SMITH, Justice, for the Court:
¶ 1. The Mississippi Department of Human Services (DHS) attempted to register and enforce a child support order entered by a Canadian court against Edward E. Shelnut in the Chancery Court of the First Judicial District of Hinds County pursuant to the Uniform Interstate Family Support Act (UIFSA), Miss.Code Ann. § 93-25-1 et seq. (Supp.1999). The chancery court refused to enforce the judgment for child support because it found that the Canadian court did not have personal jurisdiction over Shelnut. DHS has appealed to this Court. We hold that the chancellor erred and accordingly reverse and remand.
STATEMENT OF FACTS
¶ 2. Edward E. Shelnut and Gaye-Lynn Kern married in 1981 in the Canadian province of Saskatchewan. Immediately after their marriage, the couple resided in the United Statesfirst in Georgia, then in Hinds County, Mississippi. Their daughter, Margaret Anne Shelnut, was born in 1986. In 1989, Shelnut and Kern separated, and Kern returned to her native Canada with Margaret Anne.

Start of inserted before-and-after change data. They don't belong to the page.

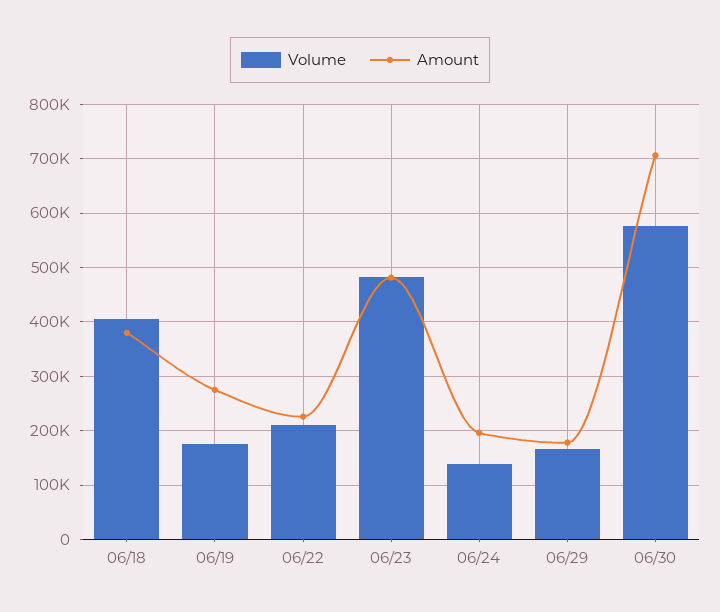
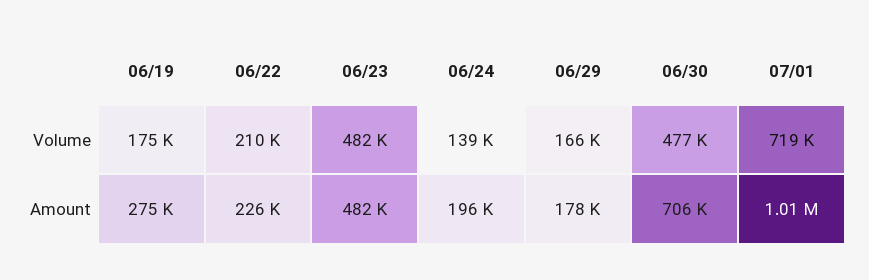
Volume, 06/18: 400000 -> none
Amount, 06/18: 380000 -> none
Volume, 06/30: 580000 -> 477000
Volume, 07/01: none -> 719000
Amount, 07/01: none -> 1010000

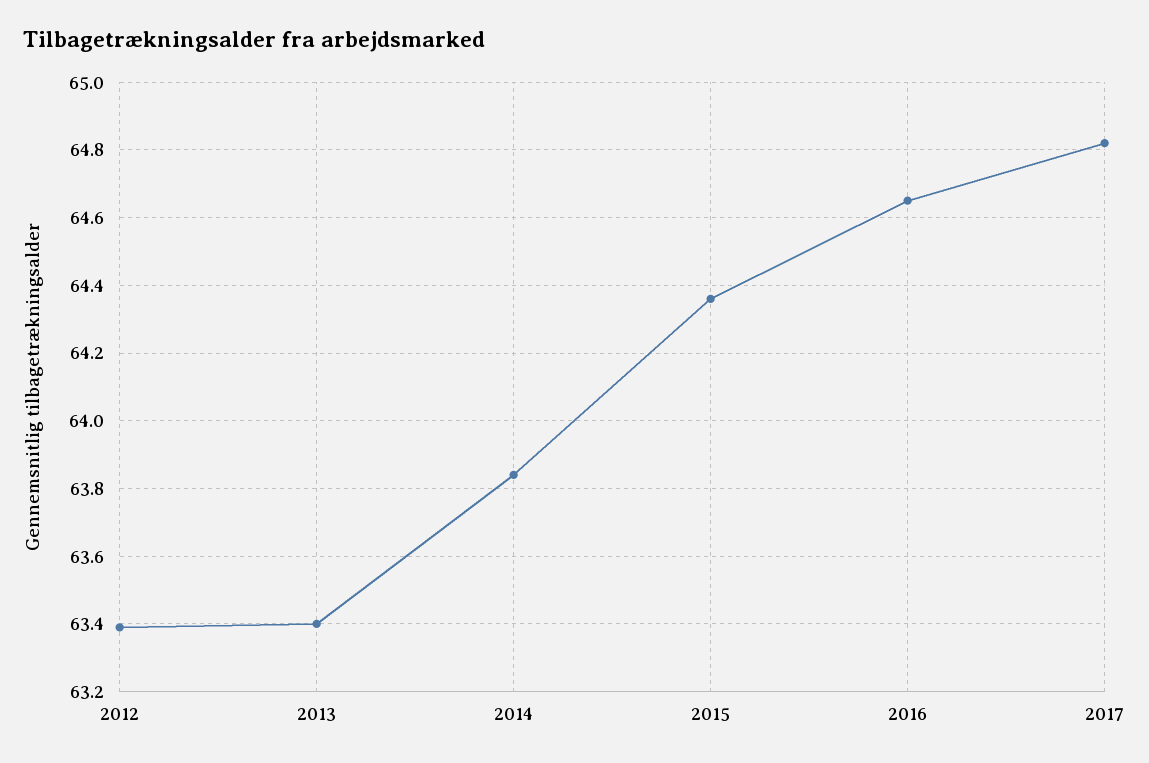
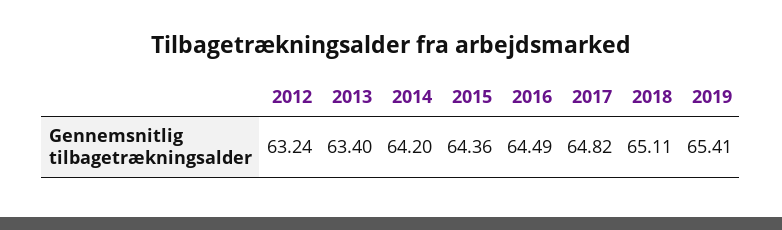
2012: 63.4 -> 63.24
2014: 63.85 -> 64.2
2016: 64.65 -> 64.49
2018: none -> 65.11
2019: none -> 65.41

¶ 3. On April 27, 1989, Shelnut filed a complaint for child custody and support in the Hinds County Chancery Court. Shelnut filed a separate complaint for divorce on May 2, 1990. Seven days later, Kern filed an action for divorce in the Court of Queen's Bench, Judicial Centre of Saskatoon, Canada. Kern successfully obtained service of process over Shelnut, but Shelnut was unable to effectuate service of process over Kern.
¶ 4. Shelnut filed an affidavit and pleading contesting personal jurisdiction in the Canadian court. He never made a physical *1044 appearance in that court. The Canadian court granted Kern's request for a divorce on June 28, 1990, and also awarded Kern with child custody and child support. No appeal was taken by Shelnut.
¶ 5. Likewise, Kern contested the jurisdiction of the Hinds County Chancery Court by filing a motion to dismiss regarding Shelnut's complaint for child custody and support. On May 2, 1990, Chancellor Denise Sweet Owens denied Kern's motion to dismiss, finding that the court had concurrent jurisdiction with the Canadian court over the parties and subject matter. On September 18, 1990, Shelnut's actions divorce and for child custody and support were consolidated upon joint motion of the parties. Chancellor Stuart Robinson dismissed the action, finding that the Canadian court, having jurisdiction over the parties and marital relationship, had entered a valid divorce. Shelnut did not appeal the chancery court's judgment. He has never paid child support as ordered by the Canadian court.
¶ 6. On January 25, 1999, DHS, in an attempt to collect child support and arrearages in the amount of $30,225, filed notice of registration of the Canadian judgment in the Hinds County Chancery Court. Shelnut contested enforcement of the foreign judgment. Chancellor Robinson held that the Canadian judgment for child support was not enforceable in Mississippi and dismissed the action, finding that the Canadian court lacked personal jurisdiction over Shelnut necessary to support a judgment of child support against him.
¶ 7. DHS timely filed a notice of appeal from the judgment of the chancery court. DHS raises the following issues:
I. THE DOCTRINE OF RES JUDICATA PRECLUDES SHELNUT FROM ATTACKING THE JURISDICTION OF THE CANADIAN COURT.
II. THE CHANCELLOR ABUSED HIS DISCRETION BY DENYING DHS'S REQUEST THAT KERN BE PERMITTED TO TESTIFY BY TELEPHONE.
Shelnut, who filed no notice of cross-appeal in this action, raises the following issue:
III. THE JUDGMENT OF THE CANADIAN COURT DOES NOT QUALIFY FOR ENFORCEMENT UNDER THE UIFSA.
DISCUSSION OF LAW
I. THE DOCTRINE OF RES JUDICATA PRECLUDES SHELNUT FROM ATTACKING THE JURISDICTION OF THE CANADIAN COURT.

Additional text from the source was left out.